3. Verify Installation:

kubectl get pods -n etcd-druid

You should see the etcd-druid controller pod running.

3.3 Creating an Etcd Custom Resource

Once etcd-druid is deployed, you can create an Etcd custom resource to deploy an etcd cluster.

Essential YAML Configuration (Example YAML):

Here’s a basic example of an Etcd resource YAML file:

apiVersion: etcd.gardener.cloud/v1beta1
kind: Etcd
metadata:
  name: my-etcd-cluster
  namespace: default # Or any namespace where you want to deploy etcd
spec:
  replicas: 3
  version: 3.5.9  # Specify the desired etcd version
  storage:
    storageClassName: standard # Use your cluster's default storage class
    capacity: 10Gi
  backup:
    store:
      secretRef:
        name: my-backup-secret # Secret containing object storage credentials
        # key: <key-in-secret> # optional: if not default key names are used.
      prefix: my-etcd-backups/cluster1 # The path in your object storage
      provider: s3 # or aws, gcs, azure, oss, openstackswift
      #container: <bucket-name> # required for non-s3 providers.
    schedule: "0 */6 * * *" # Run backup every 6 hours (cron syntax)
    maxBackups: 5 # Keep the last 5 backups

etcd.env: (Optional) Allows you to set environment variables for the etcd container, which can be used to customize etcd configuration flags.
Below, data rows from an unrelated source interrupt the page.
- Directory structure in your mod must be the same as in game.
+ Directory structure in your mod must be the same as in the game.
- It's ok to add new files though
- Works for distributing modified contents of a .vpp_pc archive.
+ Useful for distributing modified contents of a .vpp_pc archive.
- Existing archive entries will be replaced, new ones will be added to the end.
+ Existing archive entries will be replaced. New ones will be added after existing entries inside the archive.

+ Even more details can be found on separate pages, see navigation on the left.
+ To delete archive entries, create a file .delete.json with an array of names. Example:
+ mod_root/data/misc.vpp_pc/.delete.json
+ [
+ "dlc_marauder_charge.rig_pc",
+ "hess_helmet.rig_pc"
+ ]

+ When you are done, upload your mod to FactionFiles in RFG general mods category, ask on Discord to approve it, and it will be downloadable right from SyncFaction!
See the etcd documentation for available flags. Example:

etcd:
    env:
    - name: ETCD_AUTO_COMPACTION_RETENTION
      value: "12h"

resources: (Optional) Define the resource requests and limits for etcd container.

resources:
    requests:
      cpu: 200m
      memory: 512Mi
    limits:
      cpu: 500m
      memory: 1Gi

Apply the YAML:

kubectl apply -f my-etcd-cluster.yaml

Verify the deployment

kubectl get etcd -n default
kubectl get pods -n default -l app.kubernetes.io/instance=my-etcd-cluster

3.4 Configuring Backups

As shown in the example in section 3.3, backups can be configured directly within the Etcd resource. However, you can also use a separate EtcdBackup resource for more flexibility.
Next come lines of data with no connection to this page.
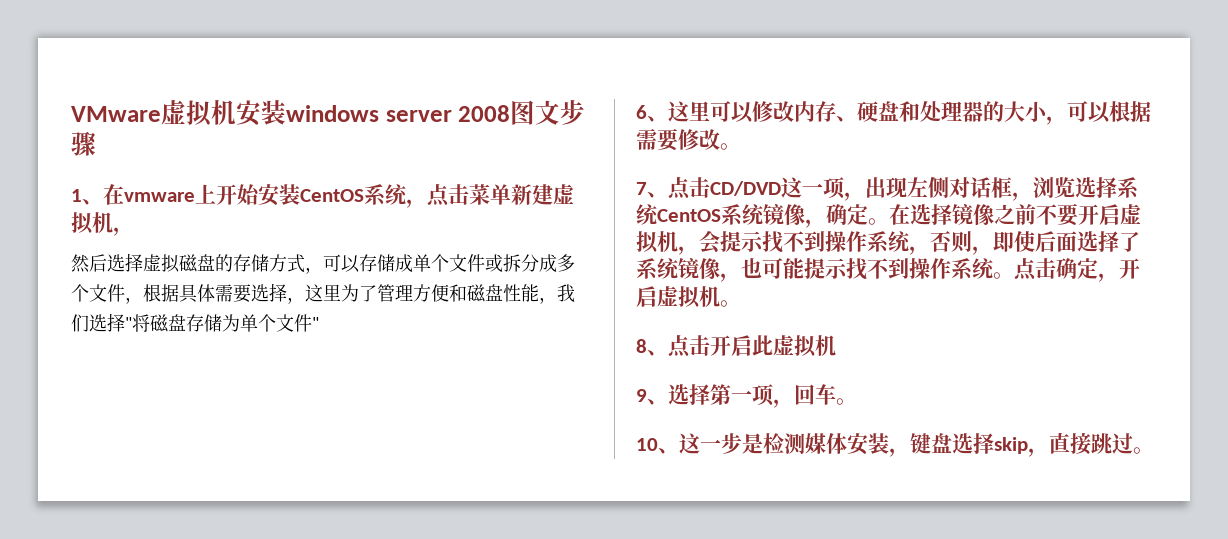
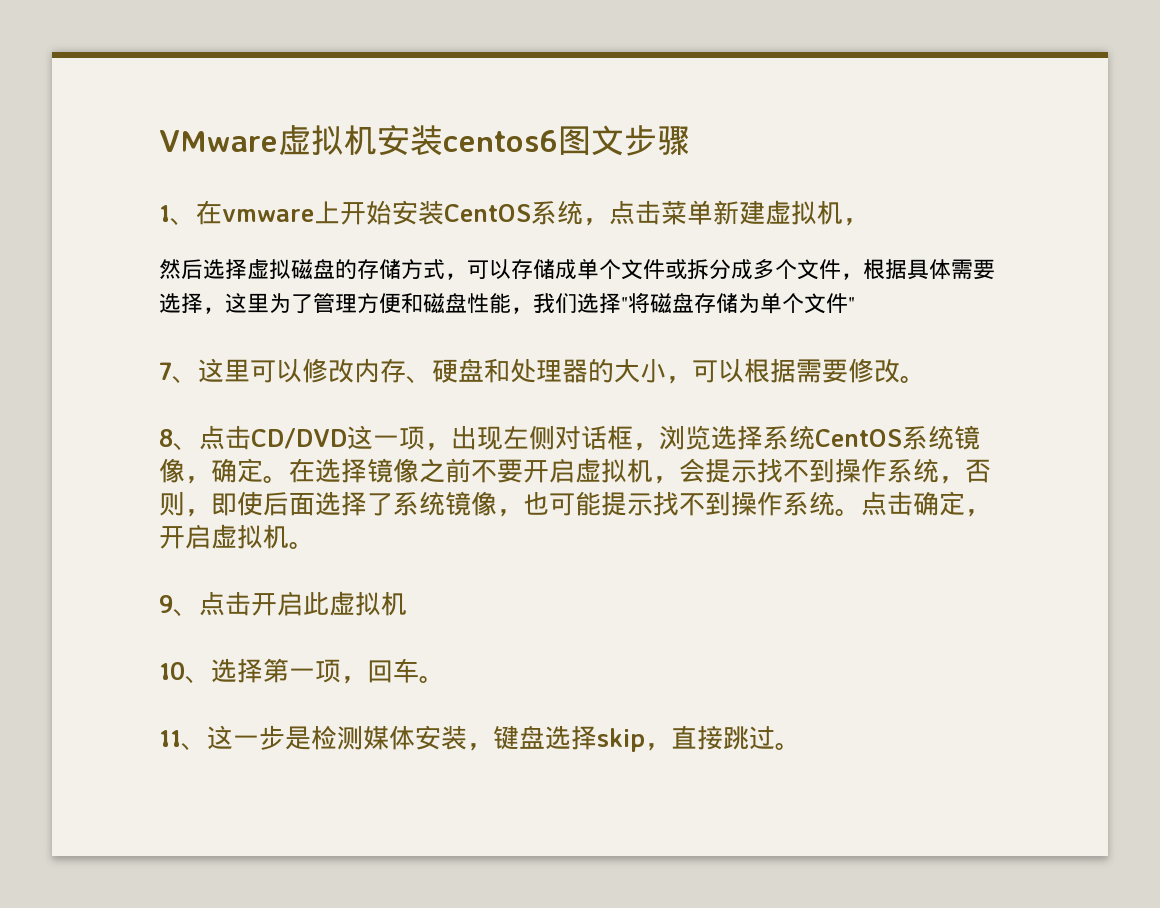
- VMware虚拟机安装windows server 2008图文步骤
+ VMware虚拟机安装centos6图文步骤
- 6、这里可以修改内存、硬盘和处理器的大小，可以根据需要修改。
+ 7、这里可以修改内存、硬盘和处理器的大小，可以根据需要修改。
- 7、点击CD/DVD这一项，出现左侧对话框，浏览选择系统CentOS系统镜像，确定。
+ 8、点击CD/DVD这一项，出现左侧对话框，浏览选择系统CentOS系统镜像，确定。
- 8、点击开启此虚拟机
+ 9、点击开启此虚拟机
- 9、选择第一项，回车。
+ 10、选择第一项，回车。
- 10、这一步是检测媒体安装，键盘选择skip，直接跳过。
+ 11、这一步是检测媒体安装，键盘选择skip，直接跳过。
Creating an EtcdBackup Resource:

apiVersion: etcd.gardener.cloud/v1beta1
kind: EtcdBackup
metadata:
  name: my-etcd-backup
  namespace: default # Must be in the same namespace as the Etcd resource
spec:
  etcdRef:
    name: my-etcd-cluster # Reference to the Etcd resource
    namespace: default
  store:
    secretRef:
      name: my-backup-secret
    prefix: my-etcd-backups/cluster1
    provider: gcs # Google Cloud Storage example
    container: my-backup-bucket # The GCS bucket name
  schedule: "0 */12 * * *" # Every 12 hours
  maxBackups: 7
  fullSnapshotSchedule: "0 0 */7 * *" # Full snapshot every 7 days.

Specifying Object Storage Details (Example YAML):

The store section is crucial. It defines where backups are stored. The examples above demonstrate basic configuration. You'll need to create the my-backup-secret Secret with the appropriate credentials for your chosen object storage provider. For example, for AWS S3:

kubectl create secret generic my-backup-secret -n default \
    --from-literal=AWS_ACCESS_KEY_ID='YOUR_ACCESS_KEY' \
    --from-literal=AWS_SECRET_ACCESS_KEY='YOUR_SECRET_KEY'

3.5 Restoring from Backup

etcd-druid supports restoring etcd clusters from backups.

Restoring to a new Etcd resource:

The recommended method for restore is to restore to a new Etcd resource. This is safer than attempting an in-place restore.

Create a new Etcd resource YAML: Create a new YAML file for the restored cluster (e.g., my-restored-etcd.yaml). Crucially, set the spec.backup.store to point to the location of your backups, and add an initialCluster field. Also set spec.replicas to the same number of replicas as your backed-up cluster.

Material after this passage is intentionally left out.